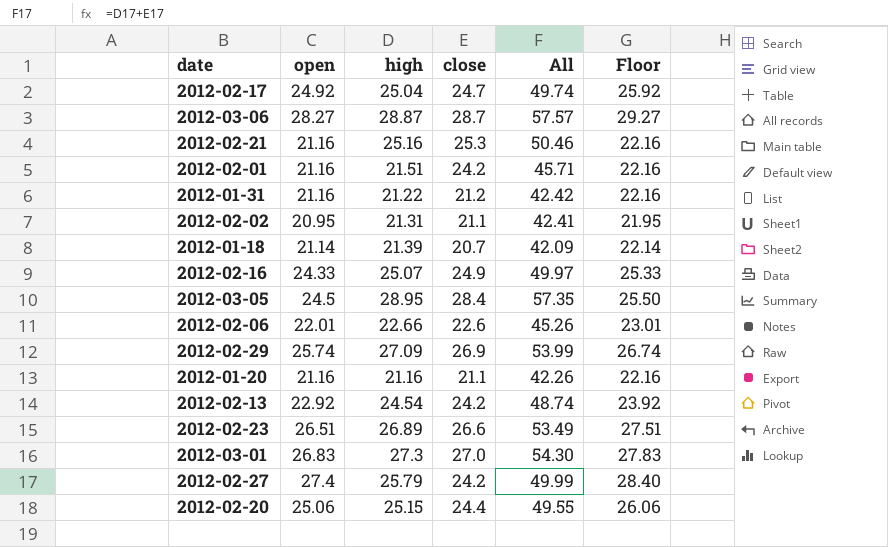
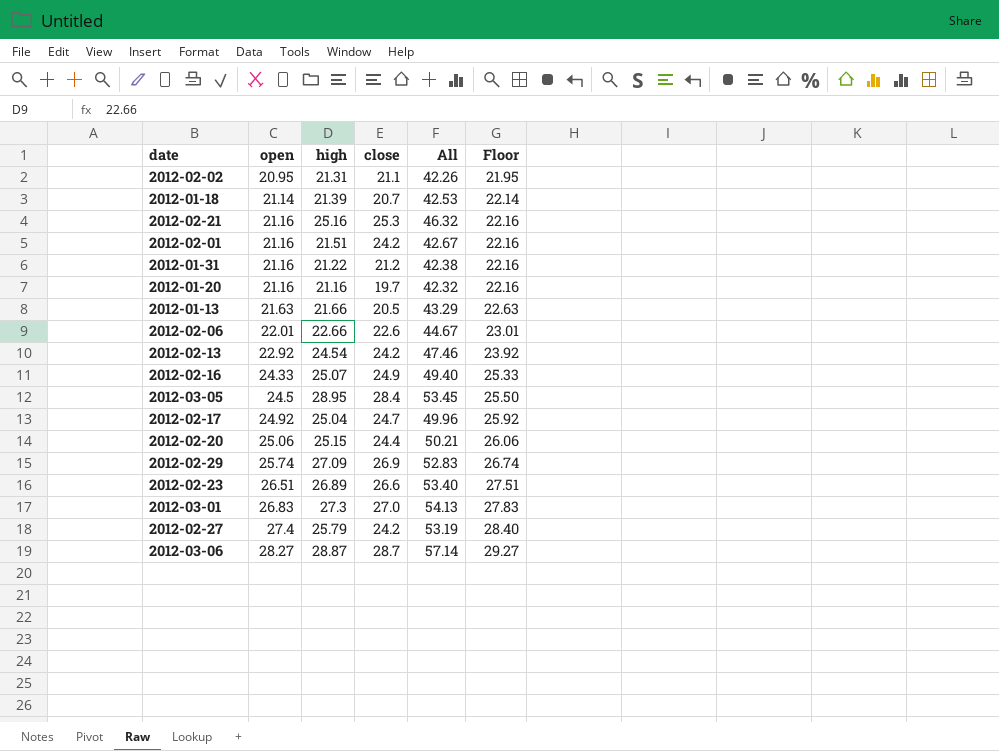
row order: none -> open ascending
column All | formula: [high] + [close] -> [open] + [high]
2012-01-20 | close: 21.1 -> 19.7
row 2012-01-13: none -> 21.63 | 21.66 | 20.5 | 43.29 | 22.63

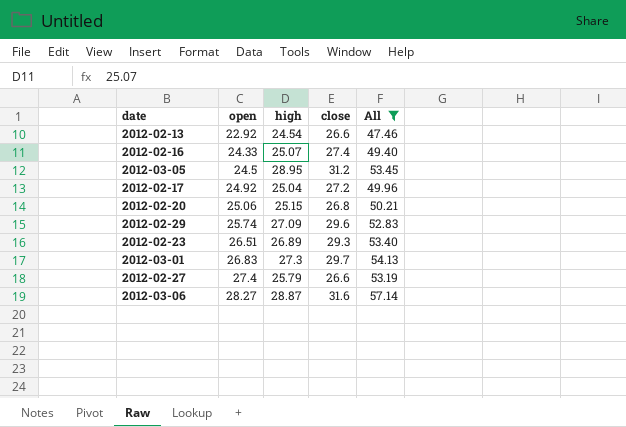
filter: none -> All >= 47.46
column Floor | formula: [open] + 1 -> none
2012-02-13 | close: 24.2 -> 26.6
2012-02-16 | close: 24.9 -> 27.4
2012-03-05 | close: 28.4 -> 31.2
2012-02-17 | close: 24.7 -> 27.2
2012-02-20 | close: 24.4 -> 26.8
2012-02-29 | close: 26.9 -> 29.6
2012-02-23 | close: 26.6 -> 29.3
2012-03-01 | close: 27.0 -> 29.7
2012-02-27 | close: 24.2 -> 26.6
2012-03-06 | close: 28.7 -> 31.6

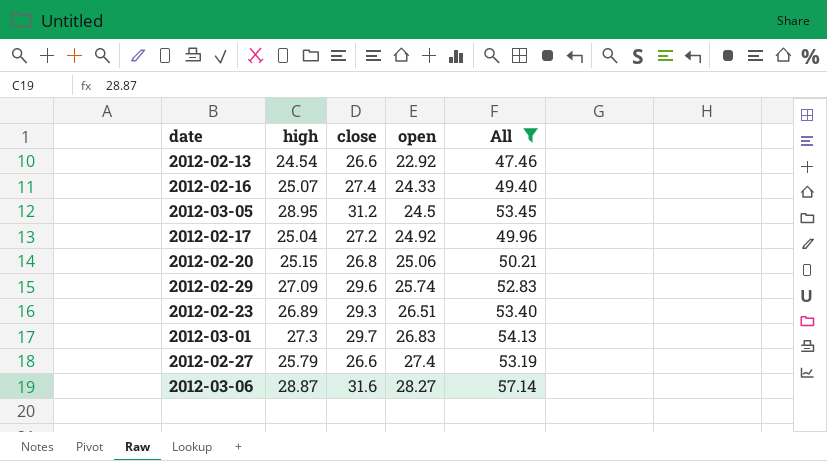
column open | position: 2 -> 4

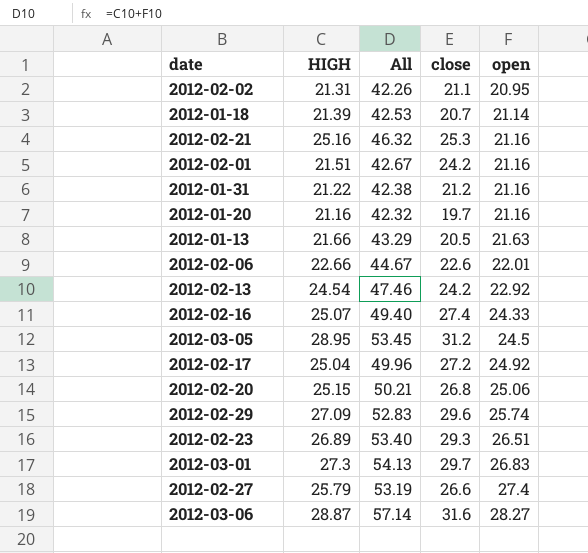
filter: All >= 47.46 -> none
column name: high -> HIGH
column All | position: 5 -> 3
2012-02-13 | close: 26.6 -> 24.2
* * * * *
### HOW TO COMPLETE THIS TASK
All of the records above are to be written out exactly, minus their images.

### OUTPUT FOR THIS EXERCISE
row order: none -> open ascending
column All | formula: [high] + [close] -> [open] + [high]
2012-01-20 | close: 21.1 -> 19.7
row 2012-01-13: none -> 21.63 | 21.66 | 20.5 | 43.29 | 22.63

filter: none -> All >= 47.46
column Floor | formula: [open] + 1 -> none
2012-02-13 | close: 24.2 -> 26.6
2012-02-16 | close: 24.9 -> 27.4
2012-03-05 | close: 28.4 -> 31.2
2012-02-17 | close: 24.7 -> 27.2
2012-02-20 | close: 24.4 -> 26.8
2012-02-29 | close: 26.9 -> 29.6
2012-02-23 | close: 26.6 -> 29.3
2012-03-01 | close: 27.0 -> 29.7
2012-02-27 | close: 24.2 -> 26.6
2012-03-06 | close: 28.7 -> 31.6

column open | position: 2 -> 4

filter: All >= 47.46 -> none
column name: high -> HIGH
column All | position: 5 -> 3
2012-02-13 | close: 26.6 -> 24.2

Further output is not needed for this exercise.